After two days of historic losses in global equities, we saw
three days of historic gains
. The British FTSE 100 and 250 indexes rallied to erase all of their post-Brexit losses in the biggest three-day jump since 2009, although the pound didn’t participate fully in the comeback. Driving the resurgence in risk assets were rising expectations of global central bank intervention. The Bank of England looks
set to cut interest rates
at its next meeting, the European Central Bank (ECB) is now
more likely to introduce further stimulus
and the U.S. Federal Reserve is
unlikely to hike rates
until at least next year. Many U.S. investors saw the initial panic as a gross overreaction,
stepping in to buy the dip
. Another positive is
how well global market infrastructure coped
with Brexit fallout.
British political drama takes another unexpected twist
Markets rallied despite the political game of chess in the U.K. descending further into chaos. Despite only jumping on the “Leave” bandwagon late in the process, former London Mayor Boris Johnson was seen as the likely candidate to become the next Prime Minister. However, he was eerily silent following the vote until penning a
Monday op-ed in the Telegraph
, in which he backed off some of the stronger rhetoric from the “Leave” campaign and called for unity with pro-“Remain” compatriots. It felt perhaps as he was feeling the same sense of
buyer’s remorse
as Sun editor Kelvin Mackenzie. In any case, the op-ed was
sub-edited
by Johnson’s fellow Conservative Party pro-“Leave” campaigner Michael Gove, who then used the article to undermine Johnson’s credentials as a potential P.M.
Stung by the betrayal
, Johnson made the shock decision to call off his bid for the U.K.’s highest office. The soap opera emboldened Scottish First Minister Nicola Sturgeon in her calls for a second referendum on Scotland’s membership in the U.K. And you thought House of Cards was dramatic…
At the first post-Brexit EU summit, lame duck British P.M. David Cameron’s seat was left symbolically empty, where officials took a hard stance against the U.K. retaining access to the E.U. single market without free movement of labor.
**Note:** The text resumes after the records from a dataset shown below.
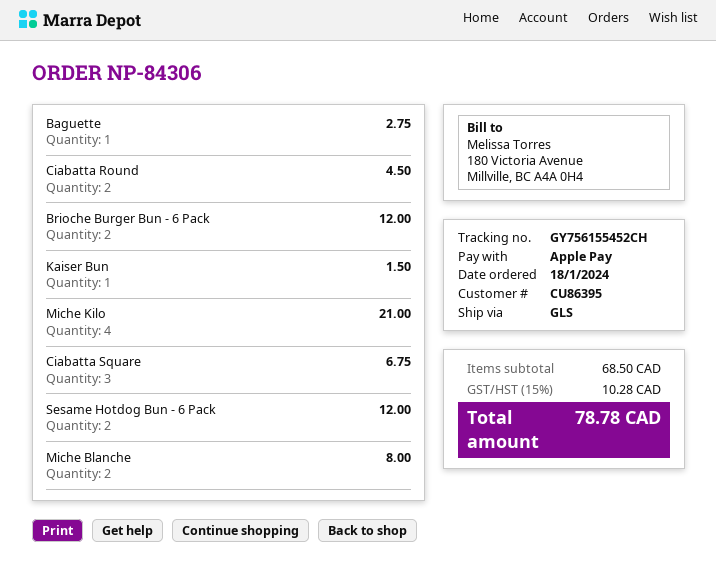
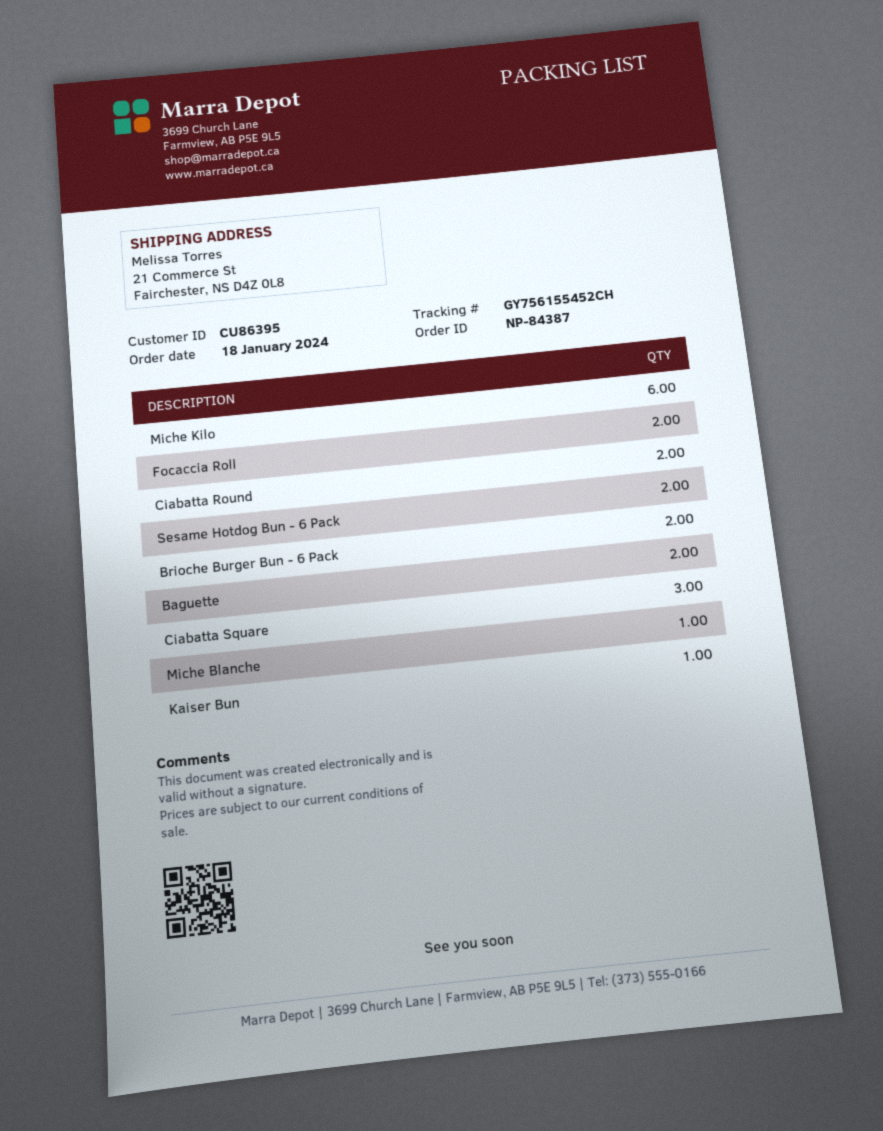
order number: NP-84306 -> NP-84387
Baguette: 1 -> 2
Miche Kilo: 4 -> 6
Miche Blanche: 2 -> 1
Focaccia Roll: none -> 2

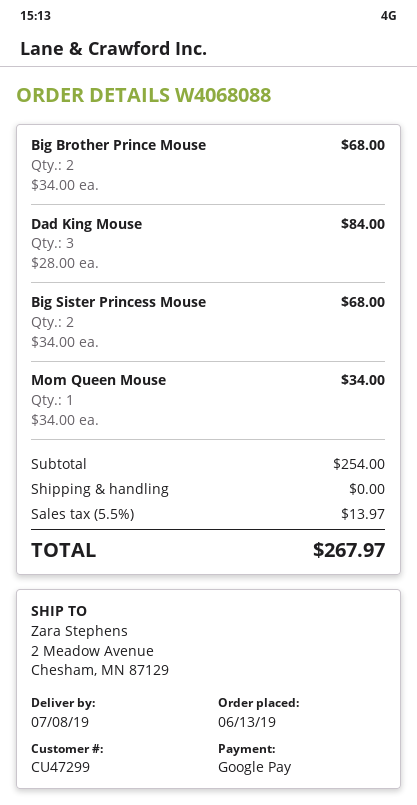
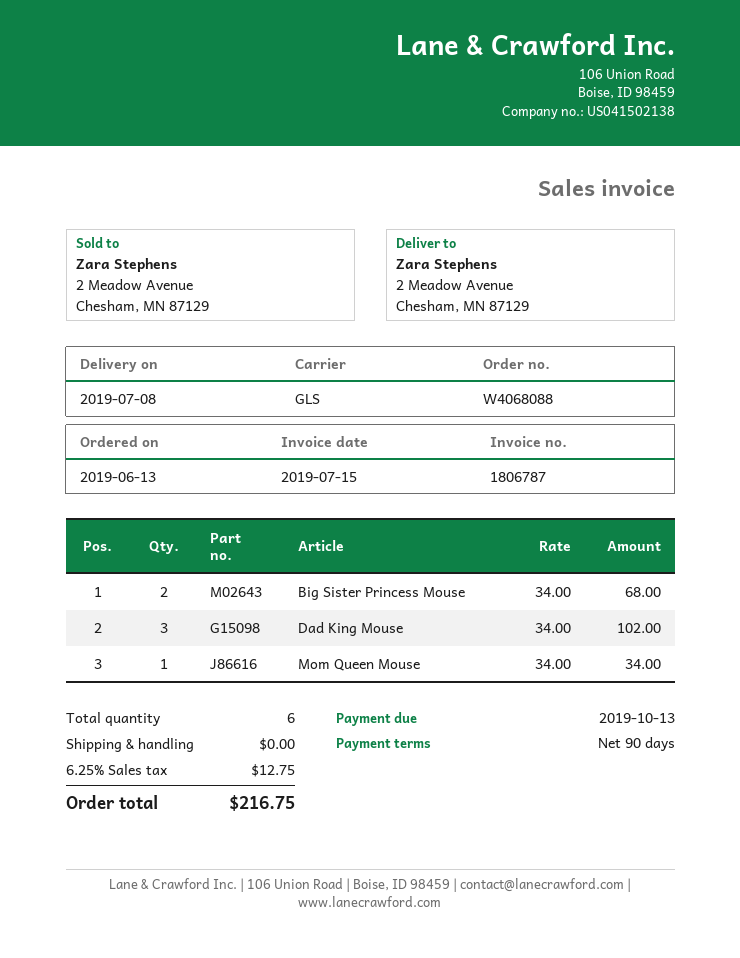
Big Brother Prince Mouse: 2 x 34.00 = 68.00 -> none
Dad King Mouse: 3 x 28.00 = 84.00 -> 3 x 34.00 = 102.00
tax: 5.5% = 13.97 -> 6.25% = 12.75
total: 267.97 -> 216.75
Cameron has said he will not invoke Article 50 during his three-month transitional period in office,
giving rise to hopes
from some U.K. officials of a negotiation to remain in the EU under better terms. But German Chancellor
said no such negotiations will take place
. Britain’s EU Financial Services Commissioner Jonathan Hill
also resigned
after having campaigned against Britain leaving the bloc.
Financial sector could be Brexit’s biggest loser
The largest, and perhaps most lasting, damage from the Brexit vote came in Europe’s financial sector. British bank stocks were hit hard amid worries about the U.K.’s status as a global banking hub, with shares in Royal Bank of Scotland (RBS) and Barclays (BCS) briefly halted Monday after tumbling 26% and 18%, respectively. Banking stocks bounced back with the broader market late in the week, but not to the same extent. In the U.S., financials are the only sector still negative for the year.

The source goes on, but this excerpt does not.